### TASK DETAILS
In the records below, the line that contains "- The main economic" marks the start. Copy it and each line after it through the end, exactly, without pictures.

### SOURCE MATERIAL

***

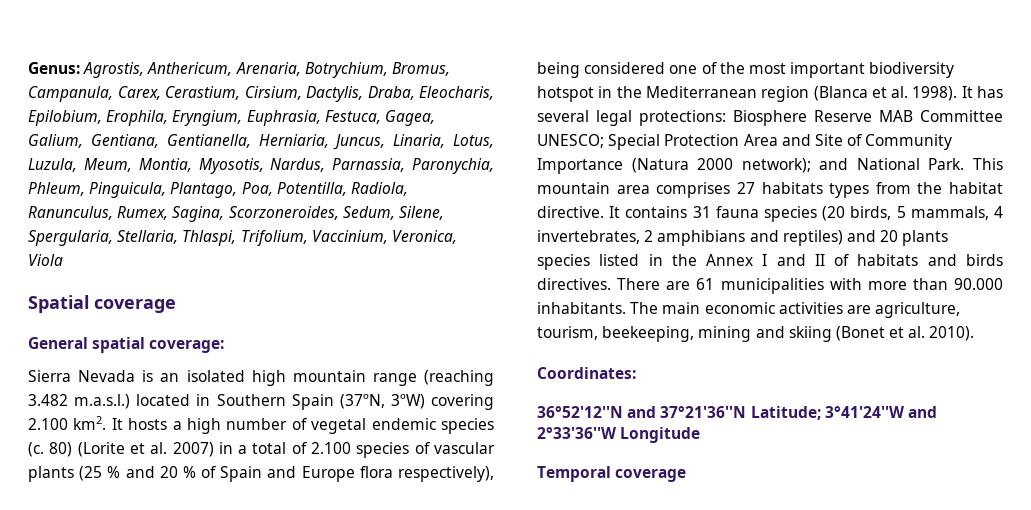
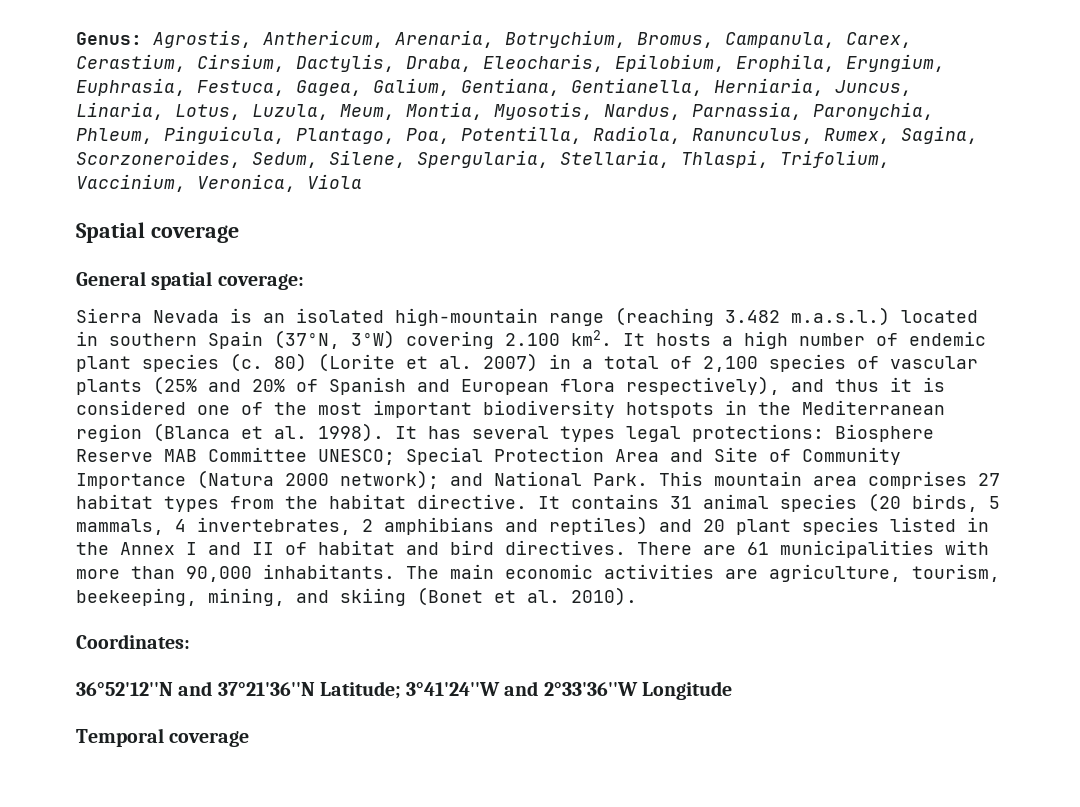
- Sierra Nevada is an isolated high mountain range (reaching 3.482 m.a.s.l.) located in Southern Spain (37ºN, 3ºW) covering 2.100 km2.
+ Sierra Nevada is an isolated high-mountain range (reaching 3.482 m.a.s.l.) located in southern Spain (37ºN, 3ºW) covering 2.100 km2.
- It hosts a high number of vegetal endemic species (c.
+ It hosts a high number of endemic plant species (c.
- 80) (Lorite et al. 2007) in a total of 2.100 species of vascular plants (25 % and 20 % of Spain and Europe flora respectively), being considered one of the most important biodiversity hotspot in the Mediterranean region (Blanca et al. 1998).
+ 80) (Lorite et al. 2007) in a total of 2,100 species of vascular plants (25% and 20% of Spanish and European flora respectively), and thus it is considered one of the most important biodiversity hotspots in the Mediterranean region (Blanca et al. 1998).
- It has several legal protections: Biosphere Reserve MAB Committee UNESCO; Special Protection Area and Site of Community Importance (Natura 2000 network); and National Park.
+ It has several types legal protections: Biosphere Reserve MAB Committee UNESCO; Special Protection Area and Site of Community Importance (Natura 2000 network); and National Park.
- This mountain area comprises 27 habitats types from the habitat directive.
+ This mountain area comprises 27 habitat types from the habitat directive.
- It contains 31 fauna species (20 birds, 5 mammals, 4 invertebrates, 2 amphibians and reptiles) and 20 plants species listed in the Annex I and II of habitats and birds directives.
+ It contains 31 animal species (20 birds, 5 mammals, 4 invertebrates, 2 amphibians and reptiles) and 20 plant species listed in the Annex I and II of habitat and bird directives.
- There are 61 municipalities with more than 90.000 inhabitants.
+ There are 61 municipalities with more than 90,000 inhabitants.
- The main economic activities are agriculture, tourism, beekeeping, mining and skiing (Bonet et al. 2010).
+ The main economic activities are agriculture, tourism, beekeeping, mining, and skiing (Bonet et al. 2010).

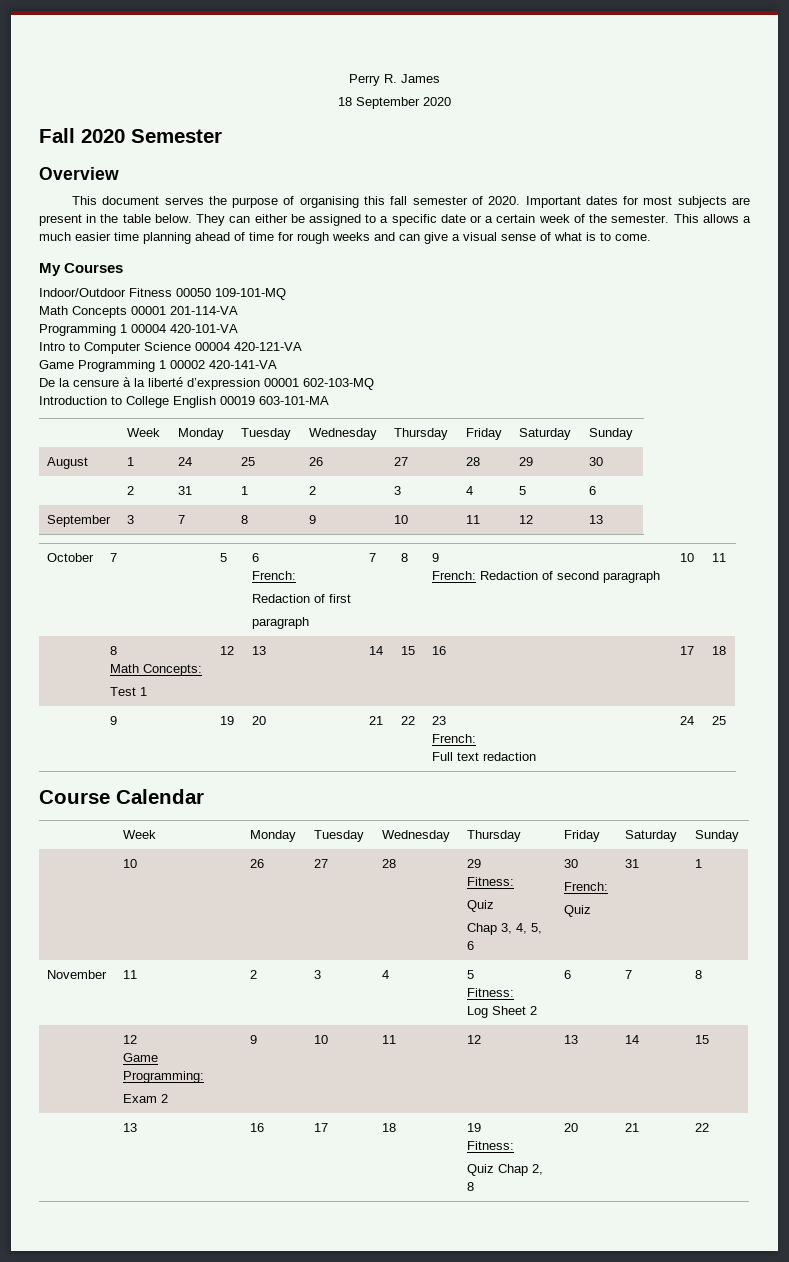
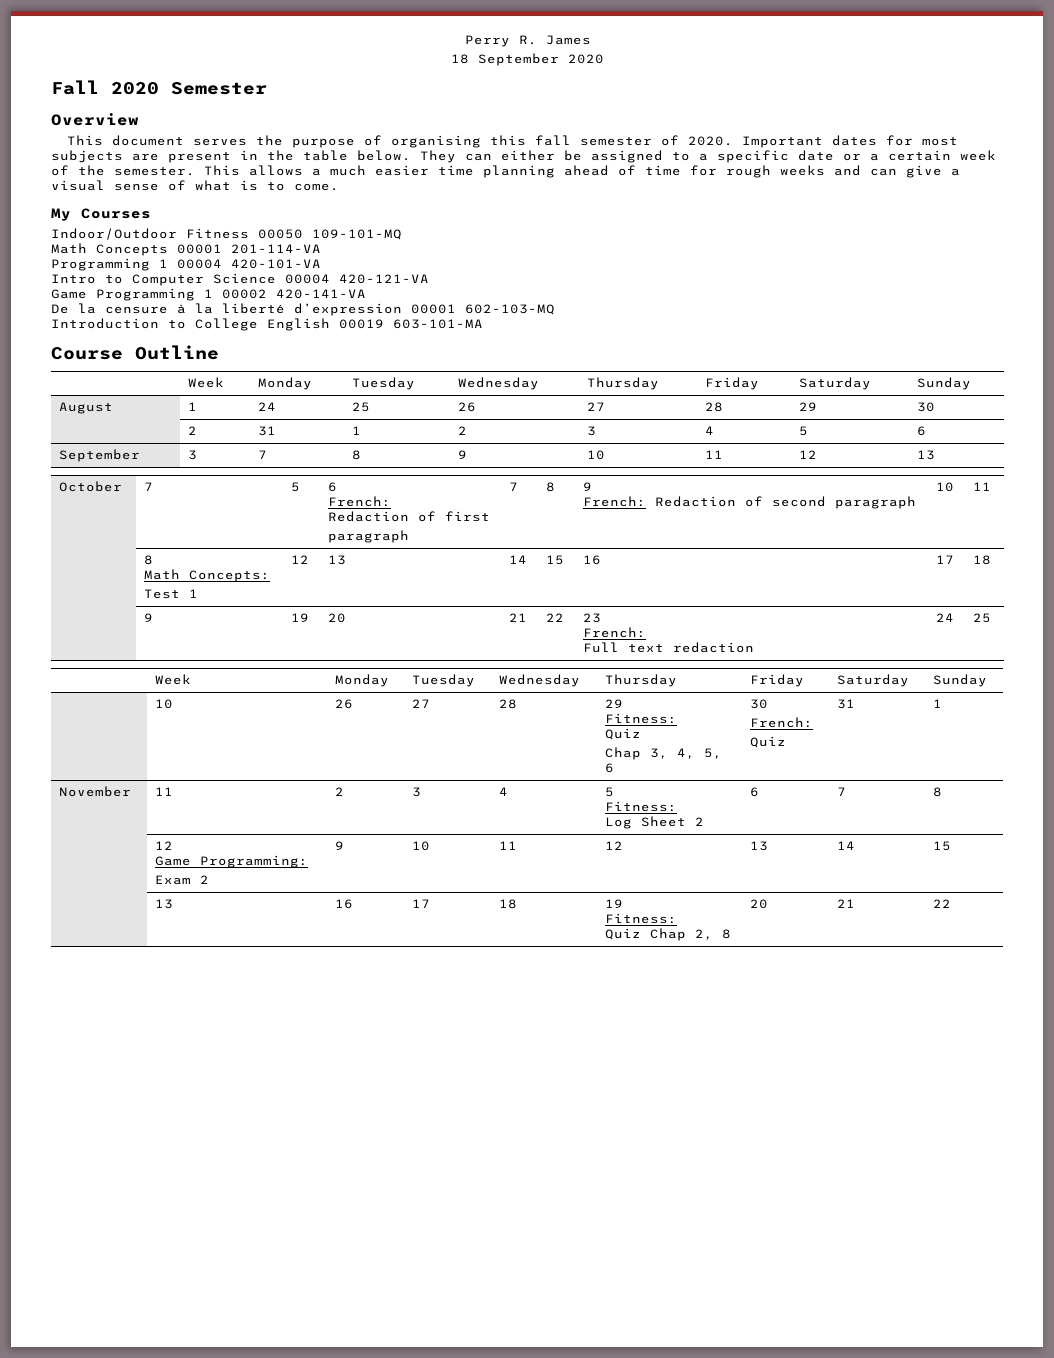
+ Course Outline
- Course Calendar

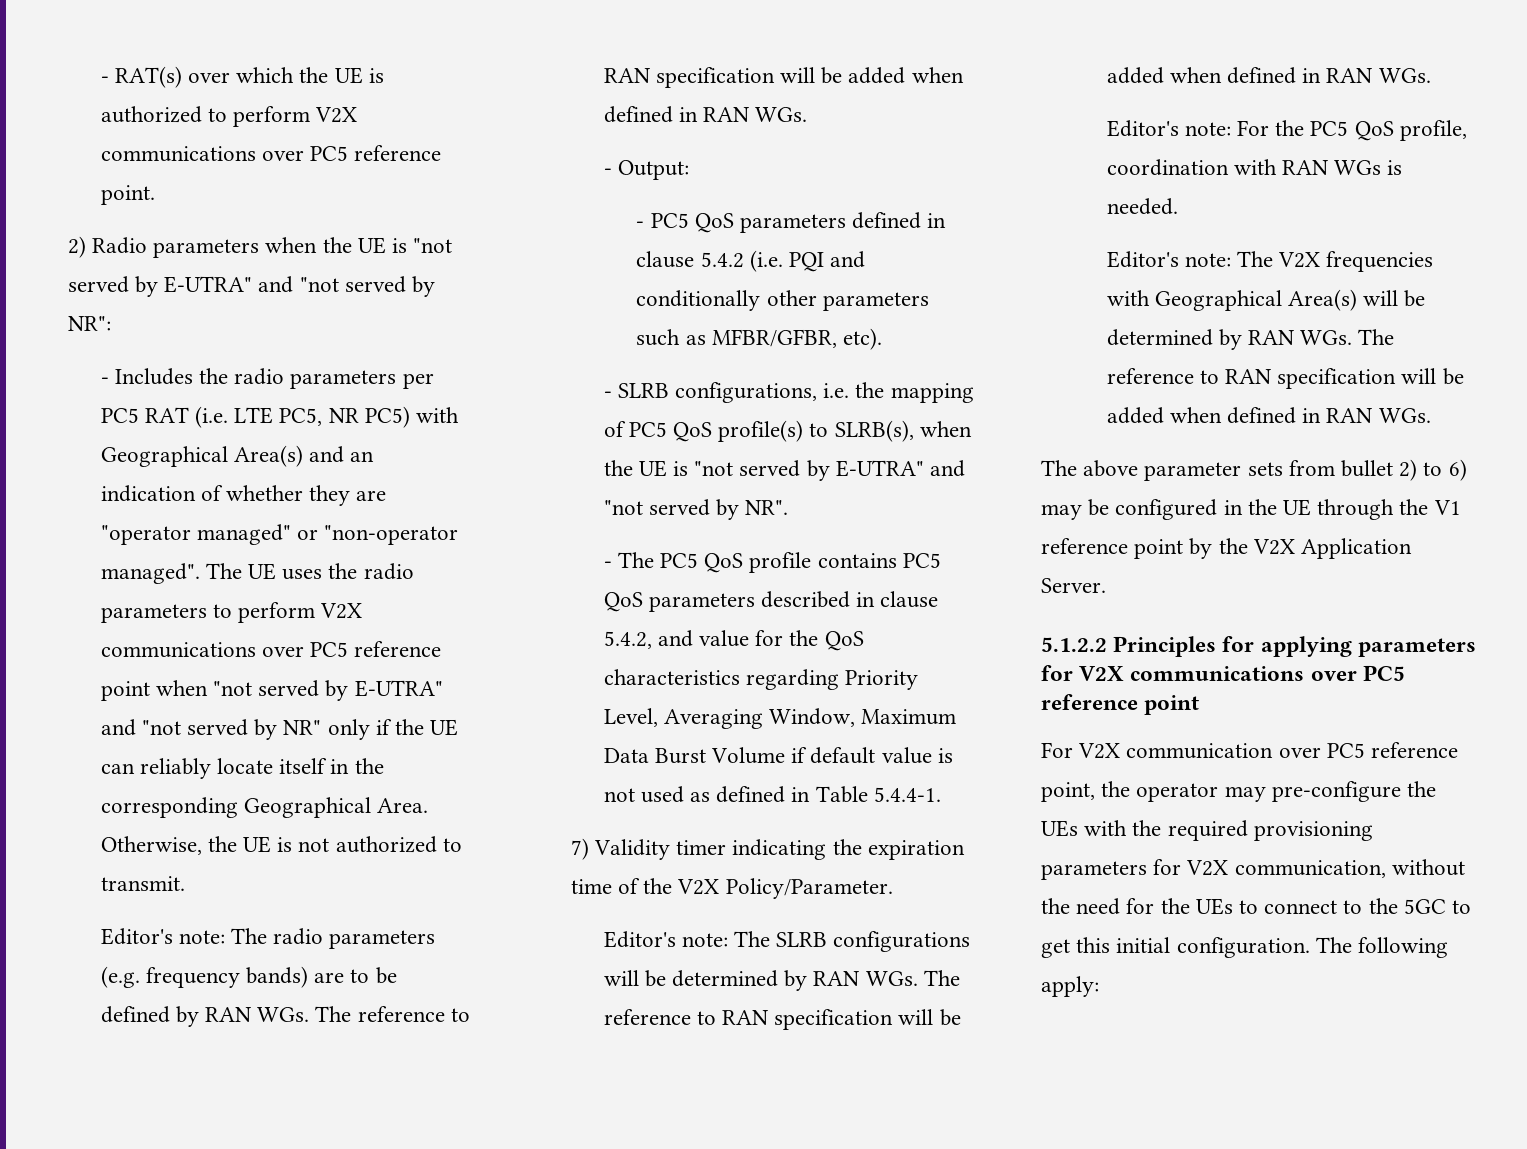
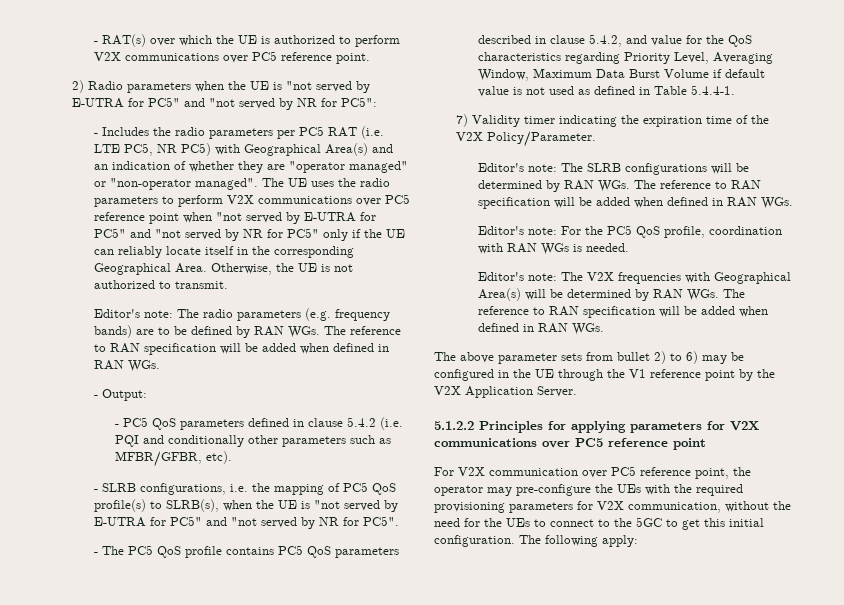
- 2) Radio parameters when the UE is "not served by E-UTRA" and "not served by NR":
+ 2) Radio parameters when the UE is "not served by E-UTRA for PC5" and "not served by NR for PC5":
- The UE uses the radio parameters to perform V2X communications over PC5 reference point when "not served by E-UTRA" and "not served by NR" only if the UE can reliably locate itself in the corresponding Geographical Area.
+ The UE uses the radio parameters to perform V2X communications over PC5 reference point when "not served by E-UTRA for PC5" and "not served by NR for PC5" only if the UE can reliably locate itself in the corresponding Geographical Area.
- - SLRB configurations, i.e. the mapping of PC5 QoS profile(s) to SLRB(s), when the UE is "not served by E-UTRA" and "not served by NR".
+ - SLRB configurations, i.e. the mapping of PC5 QoS profile(s) to SLRB(s), when the UE is "not served by E-UTRA for PC5" and "not served by NR for PC5".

***

### ANSWER TO THIS EXERCISE
- The main economic activities are agriculture, tourism, beekeeping, mining and skiing (Bonet et al. 2010).
+ The main economic activities are agriculture, tourism, beekeeping, mining, and skiing (Bonet et al. 2010).

+ Course Outline
- Course Calendar

- 2) Radio parameters when the UE is "not served by E-UTRA" and "not served by NR":
+ 2) Radio parameters when the UE is "not served by E-UTRA for PC5" and "not served by NR for PC5":
- The UE uses the radio parameters to perform V2X communications over PC5 reference point when "not served by E-UTRA" and "not served by NR" only if the UE can reliably locate itself in the corresponding Geographical Area.
+ The UE uses the radio parameters to perform V2X communications over PC5 reference point when "not served by E-UTRA for PC5" and "not served by NR for PC5" only if the UE can reliably locate itself in the corresponding Geographical Area.
- - SLRB configurations, i.e. the mapping of PC5 QoS profile(s) to SLRB(s), when the UE is "not served by E-UTRA" and "not served by NR".
+ - SLRB configurations, i.e. the mapping of PC5 QoS profile(s) to SLRB(s), when the UE is "not served by E-UTRA for PC5" and "not served by NR for PC5".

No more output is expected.